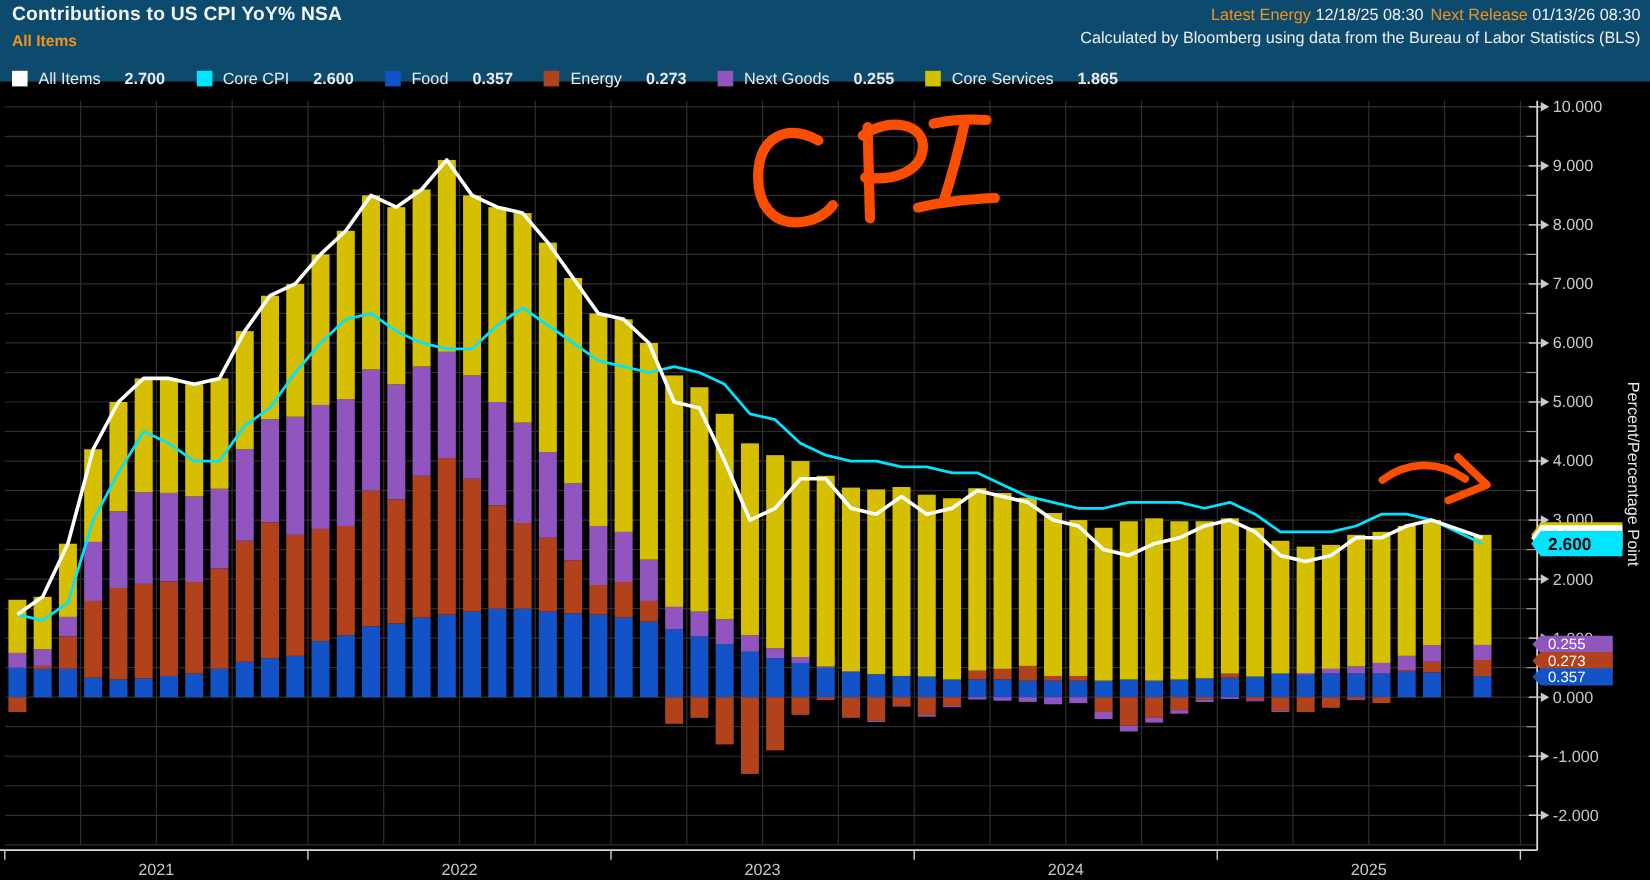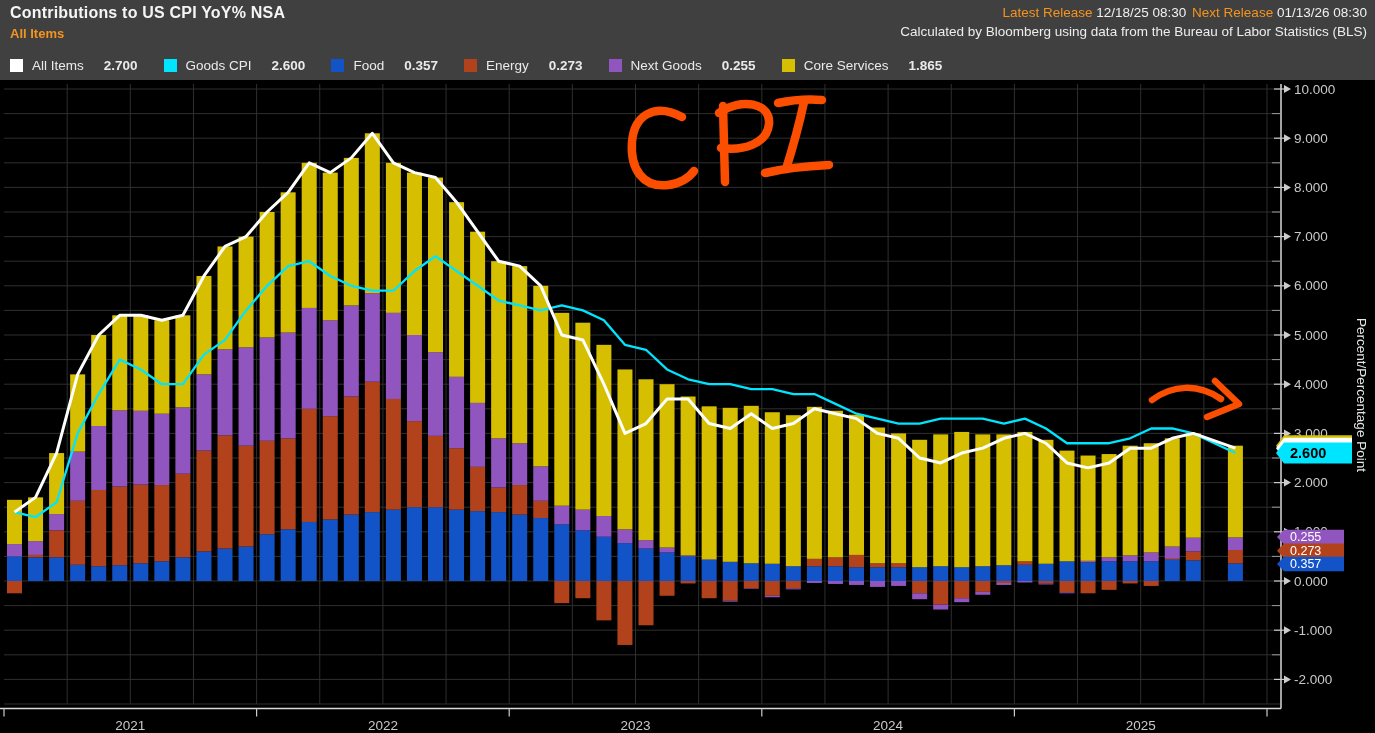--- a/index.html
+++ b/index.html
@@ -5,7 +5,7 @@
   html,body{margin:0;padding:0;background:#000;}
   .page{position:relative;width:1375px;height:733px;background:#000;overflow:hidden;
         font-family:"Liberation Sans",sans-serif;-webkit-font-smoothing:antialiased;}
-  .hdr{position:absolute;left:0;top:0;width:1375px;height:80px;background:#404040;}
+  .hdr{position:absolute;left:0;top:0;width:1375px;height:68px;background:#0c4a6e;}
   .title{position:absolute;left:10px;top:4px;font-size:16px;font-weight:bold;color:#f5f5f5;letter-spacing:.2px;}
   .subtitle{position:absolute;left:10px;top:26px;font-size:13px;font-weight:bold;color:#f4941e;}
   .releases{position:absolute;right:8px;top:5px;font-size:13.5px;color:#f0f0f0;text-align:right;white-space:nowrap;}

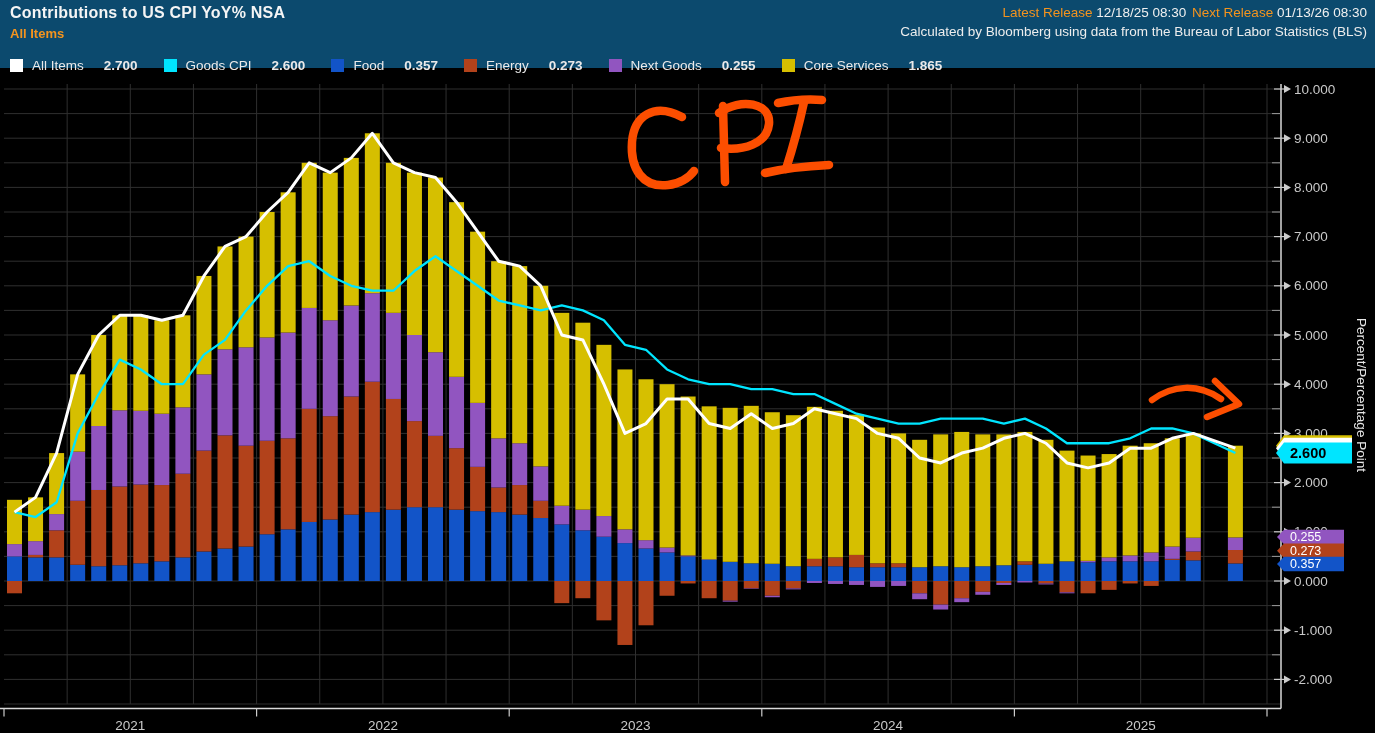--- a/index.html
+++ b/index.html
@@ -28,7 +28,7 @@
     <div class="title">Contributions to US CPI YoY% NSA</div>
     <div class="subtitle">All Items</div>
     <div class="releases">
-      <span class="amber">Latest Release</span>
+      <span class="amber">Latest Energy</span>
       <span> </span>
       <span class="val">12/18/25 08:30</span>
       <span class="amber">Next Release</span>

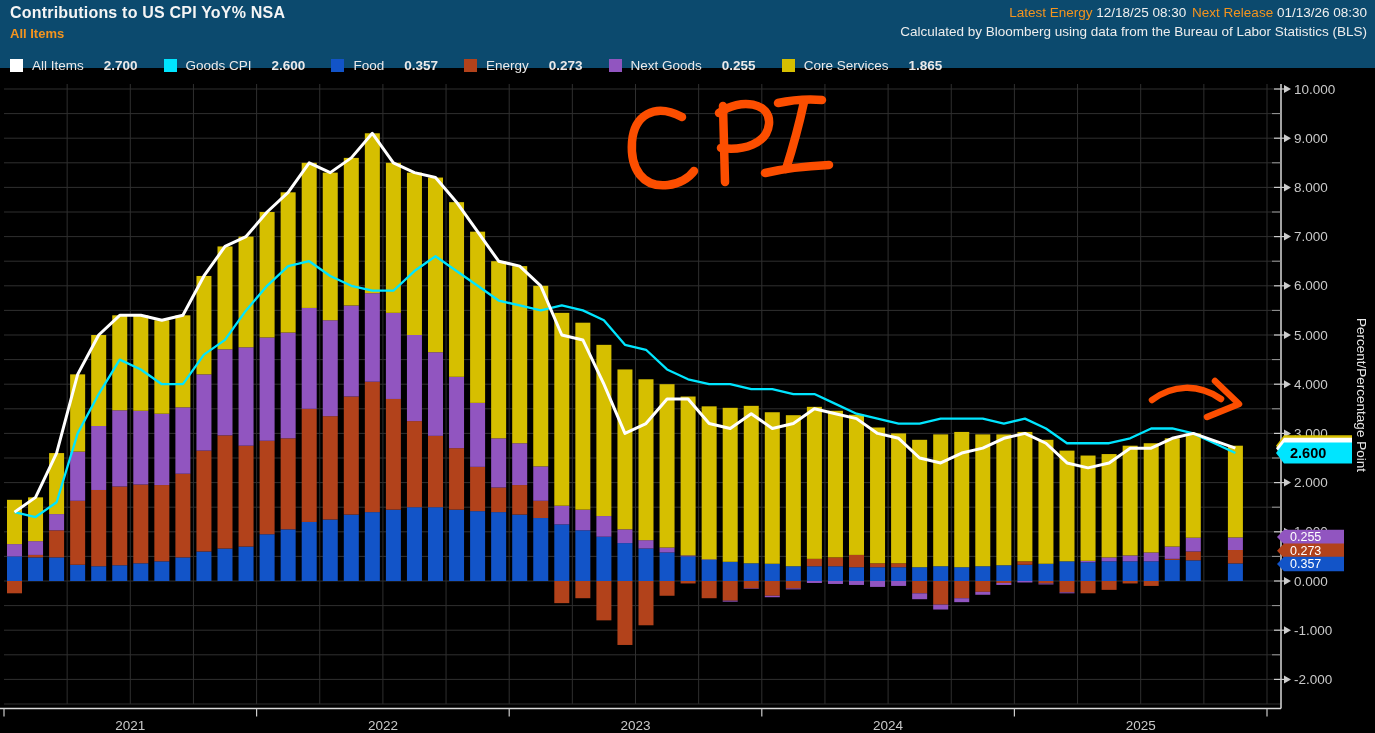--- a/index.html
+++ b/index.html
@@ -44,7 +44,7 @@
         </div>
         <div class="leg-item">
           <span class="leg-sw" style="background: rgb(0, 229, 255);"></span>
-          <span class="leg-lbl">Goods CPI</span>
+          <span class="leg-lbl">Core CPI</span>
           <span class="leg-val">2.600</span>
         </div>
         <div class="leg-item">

Task item —
Set every record down exactly, omitting pictures.

Task answer —
--- a/index.html
+++ b/index.html
@@ -5,7 +5,7 @@
   html,body{margin:0;padding:0;background:#000;}
   .page{position:relative;width:1375px;height:733px;background:#000;overflow:hidden;
         font-family:"Liberation Sans",sans-serif;-webkit-font-smoothing:antialiased;}
-  .hdr{position:absolute;left:0;top:0;width:1375px;height:80px;background:#404040;}
+  .hdr{position:absolute;left:0;top:0;width:1375px;height:68px;background:#0c4a6e;}
   .title{position:absolute;left:10px;top:4px;font-size:16px;font-weight:bold;color:#f5f5f5;letter-spacing:.2px;}
   .subtitle{position:absolute;left:10px;top:26px;font-size:13px;font-weight:bold;color:#f4941e;}
   .releases{position:absolute;right:8px;top:5px;font-size:13.5px;color:#f0f0f0;text-align:right;white-space:nowrap;}

--- a/index.html
+++ b/index.html
@@ -28,7 +28,7 @@
     <div class="title">Contributions to US CPI YoY% NSA</div>
     <div class="subtitle">All Items</div>
     <div class="releases">
-      <span class="amber">Latest Release</span>
+      <span class="amber">Latest Energy</span>
       <span> </span>
       <span class="val">12/18/25 08:30</span>
       <span class="amber">Next Release</span>

--- a/index.html
+++ b/index.html
@@ -44,7 +44,7 @@
         </div>
         <div class="leg-item">
           <span class="leg-sw" style="background: rgb(0, 229, 255);"></span>
-          <span class="leg-lbl">Goods CPI</span>
+          <span class="leg-lbl">Core CPI</span>
           <span class="leg-val">2.600</span>
         </div>
         <div class="leg-item">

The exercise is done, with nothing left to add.